::: Exercise data

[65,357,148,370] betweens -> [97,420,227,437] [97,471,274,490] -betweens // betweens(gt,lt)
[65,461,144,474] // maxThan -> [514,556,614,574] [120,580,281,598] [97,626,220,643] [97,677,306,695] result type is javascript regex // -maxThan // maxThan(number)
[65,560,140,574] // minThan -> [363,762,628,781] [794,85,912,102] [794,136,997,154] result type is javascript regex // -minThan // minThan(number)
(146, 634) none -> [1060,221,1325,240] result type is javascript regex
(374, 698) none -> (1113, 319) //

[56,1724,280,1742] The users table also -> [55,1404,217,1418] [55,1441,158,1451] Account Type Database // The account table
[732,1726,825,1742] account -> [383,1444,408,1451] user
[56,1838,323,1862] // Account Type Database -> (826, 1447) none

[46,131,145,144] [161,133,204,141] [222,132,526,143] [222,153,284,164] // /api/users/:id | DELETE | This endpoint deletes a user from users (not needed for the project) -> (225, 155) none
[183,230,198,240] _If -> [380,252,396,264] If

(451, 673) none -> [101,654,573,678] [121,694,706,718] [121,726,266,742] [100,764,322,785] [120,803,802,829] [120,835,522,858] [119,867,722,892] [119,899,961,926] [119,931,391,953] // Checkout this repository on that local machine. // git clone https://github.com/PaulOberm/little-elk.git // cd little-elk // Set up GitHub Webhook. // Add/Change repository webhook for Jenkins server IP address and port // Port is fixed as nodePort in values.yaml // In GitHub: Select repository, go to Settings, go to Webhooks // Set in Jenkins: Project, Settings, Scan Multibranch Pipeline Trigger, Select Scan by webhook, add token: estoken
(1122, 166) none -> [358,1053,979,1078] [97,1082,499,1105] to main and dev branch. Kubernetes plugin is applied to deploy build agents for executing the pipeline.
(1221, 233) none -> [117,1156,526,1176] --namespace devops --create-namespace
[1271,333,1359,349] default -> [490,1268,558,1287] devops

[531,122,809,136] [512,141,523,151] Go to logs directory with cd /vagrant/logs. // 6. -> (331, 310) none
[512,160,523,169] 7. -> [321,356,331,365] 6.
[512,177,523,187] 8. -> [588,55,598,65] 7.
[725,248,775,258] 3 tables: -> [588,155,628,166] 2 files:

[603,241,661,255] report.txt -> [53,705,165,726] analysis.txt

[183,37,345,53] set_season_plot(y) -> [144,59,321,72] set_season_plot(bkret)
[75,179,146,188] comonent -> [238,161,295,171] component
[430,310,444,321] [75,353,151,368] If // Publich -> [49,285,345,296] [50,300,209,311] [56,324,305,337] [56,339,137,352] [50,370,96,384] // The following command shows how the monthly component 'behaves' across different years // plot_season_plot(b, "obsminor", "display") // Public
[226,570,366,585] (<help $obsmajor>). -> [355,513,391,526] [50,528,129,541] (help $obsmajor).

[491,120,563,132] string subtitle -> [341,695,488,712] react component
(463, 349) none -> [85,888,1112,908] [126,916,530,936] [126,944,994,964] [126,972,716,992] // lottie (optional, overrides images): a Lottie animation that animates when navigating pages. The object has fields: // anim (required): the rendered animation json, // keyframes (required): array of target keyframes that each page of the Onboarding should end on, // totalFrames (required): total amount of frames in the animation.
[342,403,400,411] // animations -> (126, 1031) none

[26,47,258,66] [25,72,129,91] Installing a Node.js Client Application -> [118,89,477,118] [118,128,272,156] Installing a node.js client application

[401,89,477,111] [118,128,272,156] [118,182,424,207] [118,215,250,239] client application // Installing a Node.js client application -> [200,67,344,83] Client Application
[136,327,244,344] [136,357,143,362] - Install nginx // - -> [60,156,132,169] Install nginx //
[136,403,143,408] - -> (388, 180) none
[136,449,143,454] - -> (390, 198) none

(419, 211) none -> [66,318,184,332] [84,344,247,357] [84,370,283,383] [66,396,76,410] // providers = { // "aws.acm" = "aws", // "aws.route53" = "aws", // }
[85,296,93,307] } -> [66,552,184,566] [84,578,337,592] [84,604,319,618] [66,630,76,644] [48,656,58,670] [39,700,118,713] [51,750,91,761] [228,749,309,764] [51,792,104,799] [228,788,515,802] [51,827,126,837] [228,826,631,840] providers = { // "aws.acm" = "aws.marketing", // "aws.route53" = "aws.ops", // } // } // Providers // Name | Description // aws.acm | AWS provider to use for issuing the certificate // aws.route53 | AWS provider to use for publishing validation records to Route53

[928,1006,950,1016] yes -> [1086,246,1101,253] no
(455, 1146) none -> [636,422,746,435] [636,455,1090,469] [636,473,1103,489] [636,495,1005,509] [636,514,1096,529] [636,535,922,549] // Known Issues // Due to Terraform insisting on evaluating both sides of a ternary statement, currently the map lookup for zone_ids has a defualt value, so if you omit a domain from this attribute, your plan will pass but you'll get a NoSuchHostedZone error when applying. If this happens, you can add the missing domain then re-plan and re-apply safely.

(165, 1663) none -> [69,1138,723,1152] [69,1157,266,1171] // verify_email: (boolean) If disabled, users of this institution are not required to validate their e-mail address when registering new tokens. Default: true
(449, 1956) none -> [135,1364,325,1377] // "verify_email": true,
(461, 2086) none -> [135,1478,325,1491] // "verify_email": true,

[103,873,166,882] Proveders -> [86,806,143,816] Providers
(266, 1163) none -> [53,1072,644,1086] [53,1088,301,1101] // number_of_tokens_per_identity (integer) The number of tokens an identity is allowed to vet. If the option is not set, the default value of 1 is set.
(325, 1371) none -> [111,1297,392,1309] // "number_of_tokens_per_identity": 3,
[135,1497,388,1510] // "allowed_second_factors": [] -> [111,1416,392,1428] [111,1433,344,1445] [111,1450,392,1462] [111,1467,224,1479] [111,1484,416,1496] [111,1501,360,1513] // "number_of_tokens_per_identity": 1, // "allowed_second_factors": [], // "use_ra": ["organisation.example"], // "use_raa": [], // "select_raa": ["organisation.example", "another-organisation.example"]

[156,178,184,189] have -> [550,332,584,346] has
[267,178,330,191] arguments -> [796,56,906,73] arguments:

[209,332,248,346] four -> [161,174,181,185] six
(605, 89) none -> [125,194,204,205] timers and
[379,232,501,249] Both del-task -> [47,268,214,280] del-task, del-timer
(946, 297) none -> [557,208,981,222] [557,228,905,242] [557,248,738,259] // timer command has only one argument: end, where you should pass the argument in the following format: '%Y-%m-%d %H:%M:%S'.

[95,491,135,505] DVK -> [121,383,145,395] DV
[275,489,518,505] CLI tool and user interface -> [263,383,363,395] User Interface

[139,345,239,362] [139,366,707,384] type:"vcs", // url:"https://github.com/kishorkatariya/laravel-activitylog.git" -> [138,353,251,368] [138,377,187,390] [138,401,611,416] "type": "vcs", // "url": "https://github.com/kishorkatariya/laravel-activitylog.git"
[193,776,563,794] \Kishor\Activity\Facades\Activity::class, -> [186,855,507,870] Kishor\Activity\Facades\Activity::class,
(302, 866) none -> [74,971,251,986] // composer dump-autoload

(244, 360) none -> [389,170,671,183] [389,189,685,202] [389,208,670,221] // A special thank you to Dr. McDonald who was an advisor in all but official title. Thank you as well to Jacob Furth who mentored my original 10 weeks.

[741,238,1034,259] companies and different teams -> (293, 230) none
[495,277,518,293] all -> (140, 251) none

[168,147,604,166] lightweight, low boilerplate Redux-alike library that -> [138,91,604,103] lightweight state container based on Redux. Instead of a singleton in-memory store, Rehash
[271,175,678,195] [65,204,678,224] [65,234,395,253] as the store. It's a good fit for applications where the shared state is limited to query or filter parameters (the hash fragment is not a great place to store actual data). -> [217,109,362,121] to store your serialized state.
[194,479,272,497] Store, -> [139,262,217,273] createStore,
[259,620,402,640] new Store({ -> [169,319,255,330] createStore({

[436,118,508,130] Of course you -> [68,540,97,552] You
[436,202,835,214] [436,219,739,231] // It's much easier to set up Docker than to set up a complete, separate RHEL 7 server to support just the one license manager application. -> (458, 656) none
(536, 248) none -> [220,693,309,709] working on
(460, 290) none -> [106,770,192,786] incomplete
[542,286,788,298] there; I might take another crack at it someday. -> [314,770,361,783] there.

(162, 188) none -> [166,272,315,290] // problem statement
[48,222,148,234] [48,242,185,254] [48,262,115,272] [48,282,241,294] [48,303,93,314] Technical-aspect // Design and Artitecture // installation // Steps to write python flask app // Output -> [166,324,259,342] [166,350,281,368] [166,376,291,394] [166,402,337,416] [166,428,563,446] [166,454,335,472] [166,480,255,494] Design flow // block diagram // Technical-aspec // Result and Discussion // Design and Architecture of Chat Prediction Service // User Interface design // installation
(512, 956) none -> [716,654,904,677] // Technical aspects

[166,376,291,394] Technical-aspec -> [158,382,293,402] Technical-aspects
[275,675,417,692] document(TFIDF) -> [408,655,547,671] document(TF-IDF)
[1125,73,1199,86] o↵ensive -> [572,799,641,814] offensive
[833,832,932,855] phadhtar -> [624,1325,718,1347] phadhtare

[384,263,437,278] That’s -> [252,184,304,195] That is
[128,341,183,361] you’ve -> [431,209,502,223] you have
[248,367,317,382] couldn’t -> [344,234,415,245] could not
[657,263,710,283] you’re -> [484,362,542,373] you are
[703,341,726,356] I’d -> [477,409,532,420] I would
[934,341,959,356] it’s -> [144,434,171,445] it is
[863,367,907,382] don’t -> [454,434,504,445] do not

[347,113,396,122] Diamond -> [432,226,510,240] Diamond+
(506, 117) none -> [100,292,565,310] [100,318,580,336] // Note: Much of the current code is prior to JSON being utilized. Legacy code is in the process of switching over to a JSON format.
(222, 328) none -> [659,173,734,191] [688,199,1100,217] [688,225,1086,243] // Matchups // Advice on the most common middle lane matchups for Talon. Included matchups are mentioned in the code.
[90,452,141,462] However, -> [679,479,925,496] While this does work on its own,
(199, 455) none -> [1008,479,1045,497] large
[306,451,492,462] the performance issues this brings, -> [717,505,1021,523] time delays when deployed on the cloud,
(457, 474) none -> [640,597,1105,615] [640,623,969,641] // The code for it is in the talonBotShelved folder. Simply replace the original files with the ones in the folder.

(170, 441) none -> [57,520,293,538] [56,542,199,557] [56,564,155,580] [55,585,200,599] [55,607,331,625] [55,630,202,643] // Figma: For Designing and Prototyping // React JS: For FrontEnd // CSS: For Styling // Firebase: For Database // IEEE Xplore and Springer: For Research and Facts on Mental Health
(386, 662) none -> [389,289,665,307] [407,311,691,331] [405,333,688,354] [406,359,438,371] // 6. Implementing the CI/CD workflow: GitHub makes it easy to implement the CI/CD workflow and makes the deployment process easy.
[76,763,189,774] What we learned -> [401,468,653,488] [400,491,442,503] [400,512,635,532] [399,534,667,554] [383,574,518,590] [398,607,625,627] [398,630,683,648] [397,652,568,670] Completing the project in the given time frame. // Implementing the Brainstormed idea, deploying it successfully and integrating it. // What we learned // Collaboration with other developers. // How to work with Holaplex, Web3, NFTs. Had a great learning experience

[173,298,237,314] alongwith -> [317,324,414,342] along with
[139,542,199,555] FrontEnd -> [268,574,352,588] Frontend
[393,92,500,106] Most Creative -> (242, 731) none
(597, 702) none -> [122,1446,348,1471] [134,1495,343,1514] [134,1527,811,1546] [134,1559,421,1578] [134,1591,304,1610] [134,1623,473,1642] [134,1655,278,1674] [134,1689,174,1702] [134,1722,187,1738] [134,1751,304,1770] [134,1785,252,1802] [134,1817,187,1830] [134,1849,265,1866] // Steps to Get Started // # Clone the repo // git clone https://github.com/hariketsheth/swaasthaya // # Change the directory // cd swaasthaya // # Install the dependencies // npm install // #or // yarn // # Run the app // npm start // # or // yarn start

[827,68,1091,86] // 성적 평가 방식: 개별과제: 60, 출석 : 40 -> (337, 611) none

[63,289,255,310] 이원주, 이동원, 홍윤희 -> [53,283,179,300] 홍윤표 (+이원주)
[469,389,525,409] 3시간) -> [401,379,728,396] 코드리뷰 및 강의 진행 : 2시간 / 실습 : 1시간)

::::::

* _Work required_: Only a number is expected here: how many lines above contain the word "Change".

* _Result of the task_: 2